Pedro Strazza/FOLHAPRESS
Há algumas semanas, Helen Mirren viralizou nas redes sociais ao dizer que a história do filme “Shazam! Fúria dos Deuses” era uma coisa muito complicada de explicar.
A declaração, uma piada no talk show britânico “The Graham Norton Show”, veio colada a outro desabafo da artista, que confessou não entender as referências dos mais jovens, fãs do filme que discutia.
Pode não ser a intenção da atriz britânica, que discutia na hora a distância entre gerações, mas as falas não estão longe da experiência com o longa. A continuação é um grande desafio de concentração, e mesmo o público mais atento tem dificuldade de entender o que acontece.
A começar pelo próprio papel de Mirren, que ao lado de Lucy Liu e Rachel Zegler é uma das vilãs da história, as filhas do titã Atlas. O filme revela posteriormente que as três irmãs, deusas aprisionadas, se libertaram do cativeiro graças aos eventos mostrados no primeiro capítulo.
Mas em nenhum momento isso é mostrado, e a produção já começa com elas tocando o terror em um museu na Grécia para recuperar um cajado visto e usado no original.
CONTINUIDADE
A produção é rápida em mostrar que continuidade não é o seu forte. A trama não economiza em diálogos, cheios de lero-lero mágico, para preencher buracos que tem preguiça em justificar na tela.
Bom exemplo é o mago que morreu para dar os poderes ao herói Billy Batson no original, vivido por Djimon Hounsou, que de repente reaparece vivo. Por que? Ninguém sabe.
Do lado das antagonistas, a situação não melhora quando se tenta entender suas motivações. Como o título sugere, as irmãs estão furiosas pelo isolamento de milhares de anos e buscam vingança. Mas por que contra os humanos, que só testemunharam a briga?
Cada uma delas tem uma opinião sobre o assunto, desde a que nutre simpatia por nós, pobres mortais, à que só quer destruir a Terra, e a questão vira um impasse a certa altura. Nisso, o filme também muda o objetivo das vilãs, que passam a procurar uma semente do jardim do Éden para criar um novo mundo de deuses. O local de plantio da semente afasta de vez os interesses das três, com direito a traição.
A vingança é um prato que se come frio, dizia o velho provérbio Klingon que abre “Kill Bill”. No cinema, porém, é necessário pelo menos servir o prato para que se possa saborear, algo que o filme de Tarantino fazia bem até mesmo com a história de uma das vilãs, O-Ren Ishii, vivida por Lucy Liu.
“Shazam!

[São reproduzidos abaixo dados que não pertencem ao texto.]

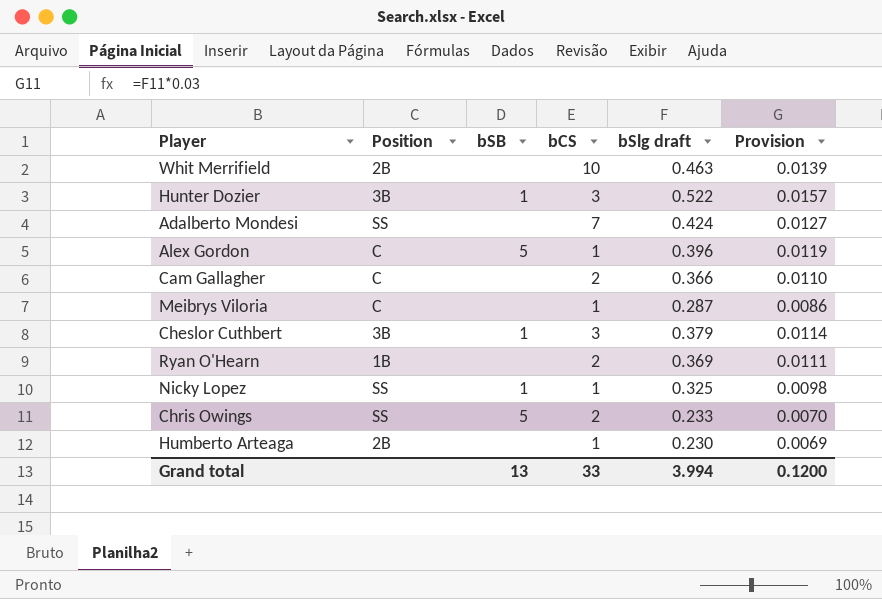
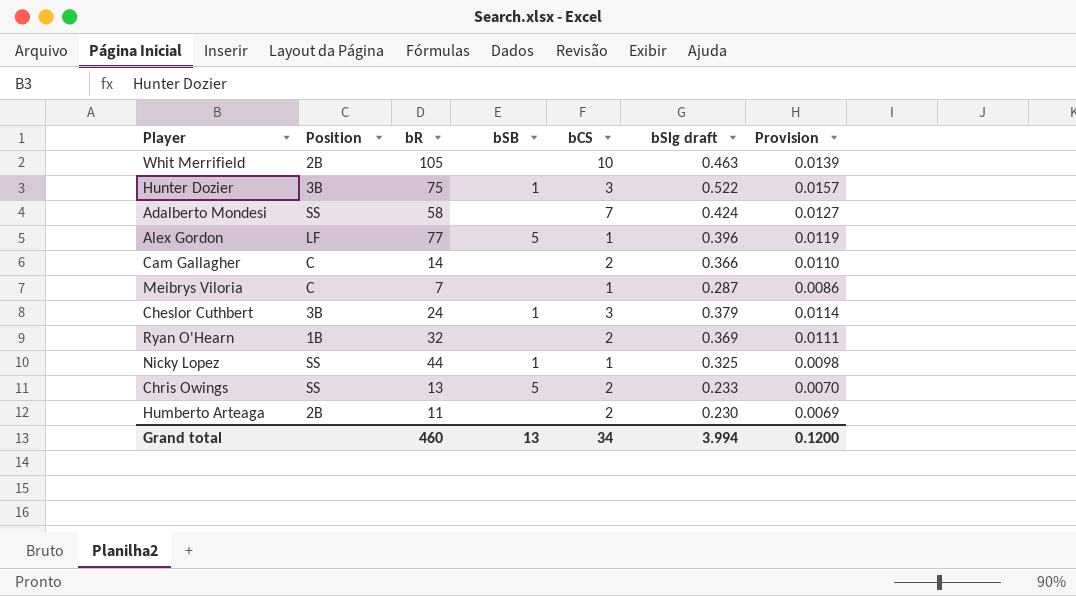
column bR | position: none -> 3
Alex Gordon | Position: C -> LF
Humberto Arteaga | bCS: 1 -> 2
Grand total | bCS: 33 -> 34

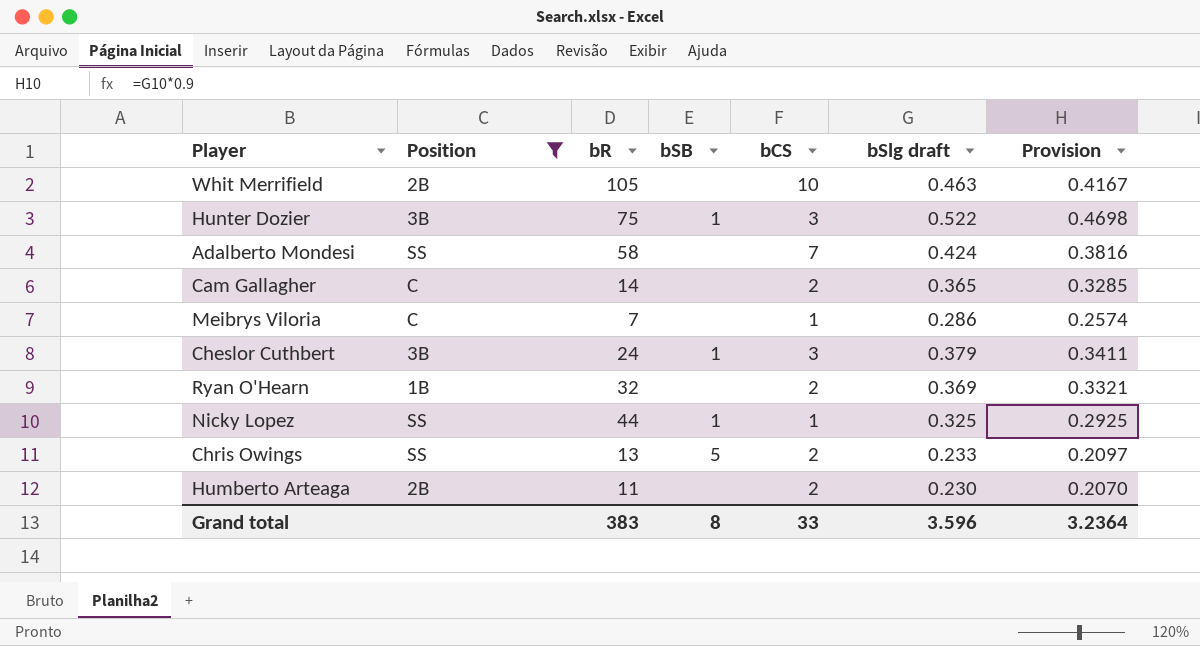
filter: none -> Position != LF
column Provision | formula: [bSlg draft] * 0.03 -> [bSlg draft] * 0.9
Cam Gallagher | bSlg draft: 0.366 -> 0.365
Meibrys Viloria | bSlg draft: 0.287 -> 0.286
Grand total | bR: 460 -> 383
Grand total | bSB: 13 -> 8
Grand total | bCS: 34 -> 33
Grand total | bSlg draft: 3.994 -> 3.596
Grand total | Provision: 0.1200 -> 3.2364

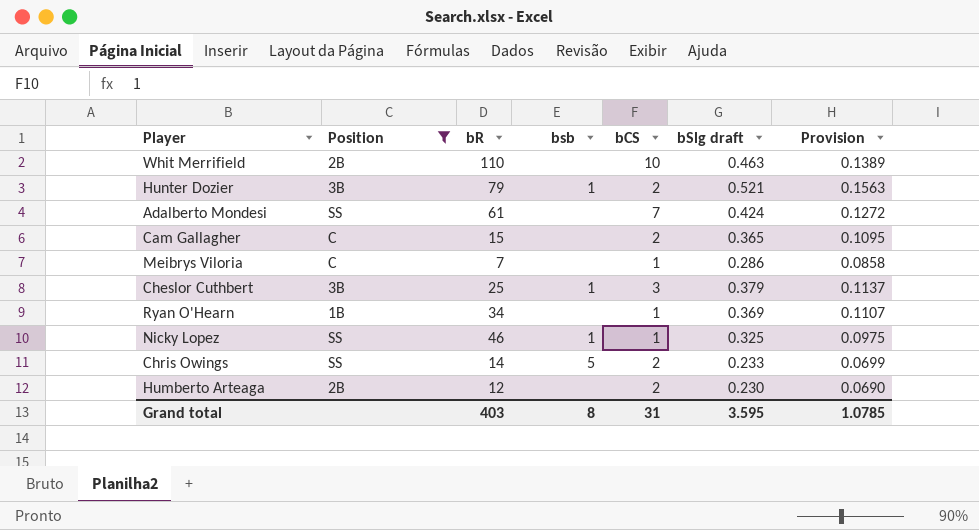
column name: bSB -> bsb
column Provision | formula: [bSlg draft] * 0.9 -> [bSlg draft] * 0.3
Whit Merrifield | bR: 105 -> 110
Hunter Dozier | bR: 75 -> 79
Hunter Dozier | bCS: 3 -> 2
Hunter Dozier | bSlg draft: 0.522 -> 0.521
Adalberto Mondesi | bR: 58 -> 61
Cam Gallagher | bR: 14 -> 15
Cheslor Cuthbert | bR: 24 -> 25
Ryan O'Hearn | bR: 32 -> 34
Ryan O'Hearn | bCS: 2 -> 1
Nicky Lopez | bR: 44 -> 46
Chris Owings | bR: 13 -> 14
Humberto Arteaga | bR: 11 -> 12
Grand total | bR: 383 -> 403
Grand total | bCS: 33 -> 31
Grand total | bSlg draft: 3.596 -> 3.595
Grand total | Provision: 3.2364 -> 1.0785

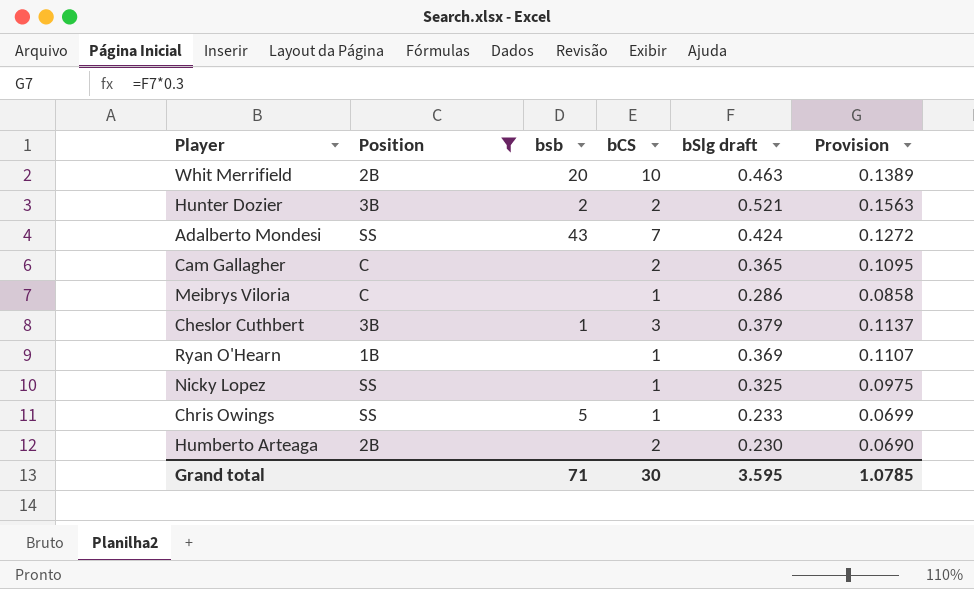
column bR | position: 3 -> none
Whit Merrifield | bsb: none -> 20
Hunter Dozier | bsb: 1 -> 2
Adalberto Mondesi | bsb: none -> 43
Nicky Lopez | bsb: 1 -> none
Chris Owings | bCS: 2 -> 1
Grand total | bsb: 8 -> 71
Grand total | bCS: 31 -> 30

Fúria dos Deuses” não só tem duração parecida, como tem a ótima presença de Liu para fazer uma vilã tão impiedosa quanto a O-Ren dos “Kill Bill”. Mas mal dá para entender as ambições da personagem, e resta à atriz viver de carão a cada cena, montada em um dragão de madeira feito em CGI – outro acontecimento inexplicável.
ADOLESCÊNCIA
Nem tudo é groselha na sequência, porém, que tem lá seus momentos na história do protagonista adolescente. Prestes a completar 18 anos, Billy passa por uma crise – ao chegar à idade adulta, o órfão não é mais protegido pelo governo, responsável por levar o jovem à sua família adotiva.
Para piorar, os irmãos, também órfãos e agora superpoderosos, estão tomando outros rumos, a exemplo da mais velha que trabalha para entrar na faculdade. Enquanto tenta salvar o mundo como Shazam, Billy luta para manter sua nova vida inalterada.
O diretor David F. Sandberg vê um bom drama nessa agonia e dá espaço a ele quando a trama precisa de um respiro da ação. Mas esses intervalos são minúsculos.
O roteiro de Henry Gayden, que escreveu o filme original, e de Chris Morgan, famoso pela franquia “Velozes e Furiosos”, está muito mais preocupado em encher a trama com o máximo possível de arcos de personagem. A história de Billy, assim, termina perdida entre os vários dramas pessoais de cada irmão e mesmo das três vilãs, que em nada se relacionam com eles.
O procedimento não é novo no atual cenário dos filmes de super-herói. É tanta preocupação em preencher o tempo, de justificar cada momento épico em cena, que se perde de vista o essencial da história.
Mas o novo “Shazam!” ao menos é honesto, o que é vantagem sobre os outros. O clímax, atenção para o spoiler, termina com as criaturas virando pó, em confissão à altura da banalidade divina em curso.